As expected, firms exhibited great variation in tax rates. For example, when the study’s full 30,000 firm-years’ worth of data was divided into five groups based on benchmarked tax rates, the companies in the lowest quintile had a mean effective rate about 20 percentage points lower than the average for peer firms, while companies in the highest quintile had a rate about 20 percentage points higher than their peers’. In the 14 years covered by the paper (which included years preceding and subsequent to the enactment of SOX), the 5,108 companies constituting the study sample had 1,459 forced CEO turnovers.
Controlling for a whole slew of factors that can affect such forced turnovers, the researchers unsurprisingly find CEOs to be at increased risk when their company tax rates are high. “Because taxes represent a wealth transfer from shareholders to government authorities, CEOs are more likely to be terminated when their firms pay high taxes,” the professors write, noting also that “boards not only focus on effective tax rates but also regularly compare these rates to those of their peers.” Indeed, the study finds that firms in the highest tax quintile (highest taxed relative to peers) have forced turnover rates about 20% higher than the average for the three middle quintiles. The general pattern prevails during pre-SOX and post-SOX years alike.
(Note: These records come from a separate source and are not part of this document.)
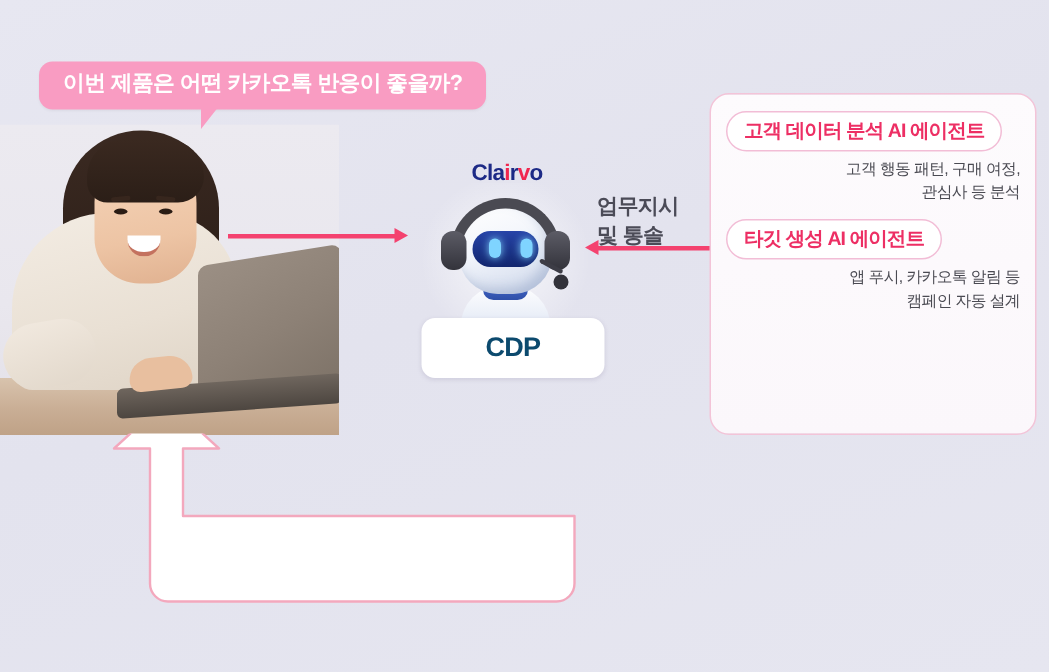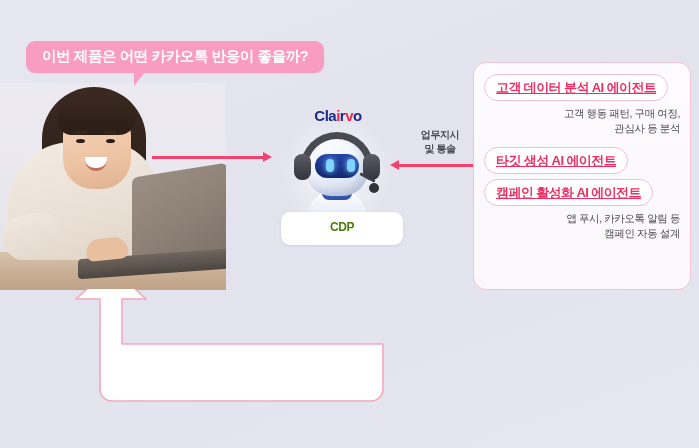--- a/index.html
+++ b/index.html
@@ -99,35 +99,35 @@
 
   .brand{position:absolute;left:297px;top:108px;width:82px;text-align:center;
      font-size:15px;font-weight:bold;letter-spacing:-.5px;color:#1d2a86;line-height:1;}
   .brand i{font-style:normal;}
   .brand .dot-i{color:#f0264e;}
   .brand .v{color:#f0264e;}
 
   .cdp-box{position:absolute;left:281px;top:212px;width:114px;
      background:#fff;border-radius:9px;padding:8px 4px 9px;text-align:center;
      box-shadow:0 1px 3px rgba(120,110,150,.18);}
-  .cdp-box div{color:#4d7c0f;font-size:12px;font-weight:bold;line-height:1.3;
+  .cdp-box div{color:#0c4a6e;font-size:18px;font-weight:bold;line-height:1.3;
      letter-spacing:-.5px;}
 
-  .mid-label{position:absolute;left:398px;top:128px;width:84px;text-align:center;
-     font-size:10px;font-weight:bold;color:#4b4b57;line-height:1.35;letter-spacing:-.4px;}
+  .mid-label{position:absolute;left:398px;top:128px;width:84px;
+     font-size:14px;font-weight:bold;color:#4b4b57;line-height:1.35;letter-spacing:-.4px;}
 
   
   .panel{position:absolute;left:473px;top:62px;width:218px;height:228px;
      background:linear-gradient(180deg,#fdfbfd 0%,#fbf7fb 100%);
      border:1.6px solid #f3c4d8;border-radius:13px;box-sizing:border-box;
      padding:11px 10px 0;}
   .pill{display:inline-block;background:#fff;border:1.6px solid #f2bdd6;
      border-radius:16px;padding:3px 11px 4px;margin-bottom:5px;}
   .pill span{color:#ed2f64;font-size:13px;font-weight:bold;letter-spacing:-.6px;
-     white-space:nowrap;line-height:1.25;text-decoration:underline;}
+     white-space:nowrap;line-height:1.25;}
   .desc{color:#4a4a52;font-size:10.5px;line-height:1.45;letter-spacing:-.4px;
      margin:0 0 10px 5px;text-align:right;}
 
   
   .callout{position:absolute;left:63px;top:289px;width:332px;height:118px;}
   .callout svg{display:block;}
   .banner-text{position:absolute;left:63px;top:360px;width:332px;text-align:center;
      font-size:17px;font-weight:bold;color:#ee3f86;letter-spacing:-.8px;
      line-height:1;white-space:nowrap;}
 </style>
@@ -198,23 +198,20 @@
     </div>
     <p class="desc">
       <span>고객 행동 패턴, 구매 여정,</span><br>
       <span>관심사 등 분석</span>
     </p>
 
     <div class="pill">
       <span>타깃 생성 AI 에이전트</span>
     </div>
 
-    <div class="pill">
-      <span>캠페인 활성화 AI 에이전트</span>
-    </div>
     <p class="desc">
       <span>앱 푸시, 카카오톡 알림 등</span><br>
       <span>캠페인 자동 설계</span>
     </p>
   </div>
 
   <div class="callout">
     <svg width="332" height="118" viewBox="0 0 332 118">
       <path d="M 37 55
                L 37 10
Where the study breaks important new ground is in showing increased likelihood of CEO turnover when company tax rates are low. Thus, firms in the lowest tax quintile are, on average, about 15% more likely to have forced CEO turnovers than companies in the middle three quintiles. Yet, if the analysis is restricted to the years before SOX, there is no significant difference in forced turnovers; in contrast, the authors write, “the effect is positive and significant in the post-SOX period consistent with the predicted effect of regulatory changes and an increased scrutiny on the corporate tax function.”
To test the robustness of their findings, Chyz and Gaertner carry out analyses of the relationship between company taxes and unforced CEO turnovers (such as through death, illness, and planned retirement). They find no statistical relationship between the two, reinforcing the conclusion that both high and low company taxes do, indeed, evoke board disapproval.
Finally, they investigate changes in tax avoidance as new CEOs take the reins in firms that had relatively high or low tax rates just prior to the predecessor’s forced departure. They find that replacement CEOs move rates closer to those of their peers.
The study, entitled “Can Paying ‘Too Much’ or ‘Too Little’ Tax Contribute to Forced CEO Turnover?” is in the January 2018 issue of The Accounting Review, published six times yearly by the American Accounting Association, a worldwide organization devoted to excellence in accounting education, research, and practice. Other journals published by the AAA and its specialty sections include Auditing: A Journal of Practice and Theory, Accounting Horizons, Issues in Accounting Education, Behavioral Research in Accounting, Journal of Management Accounting Research, Journal of Information Systems, Journal of Financial Reporting, The Journal of the American Taxation Association, and Journal of Forensic Accounting Research.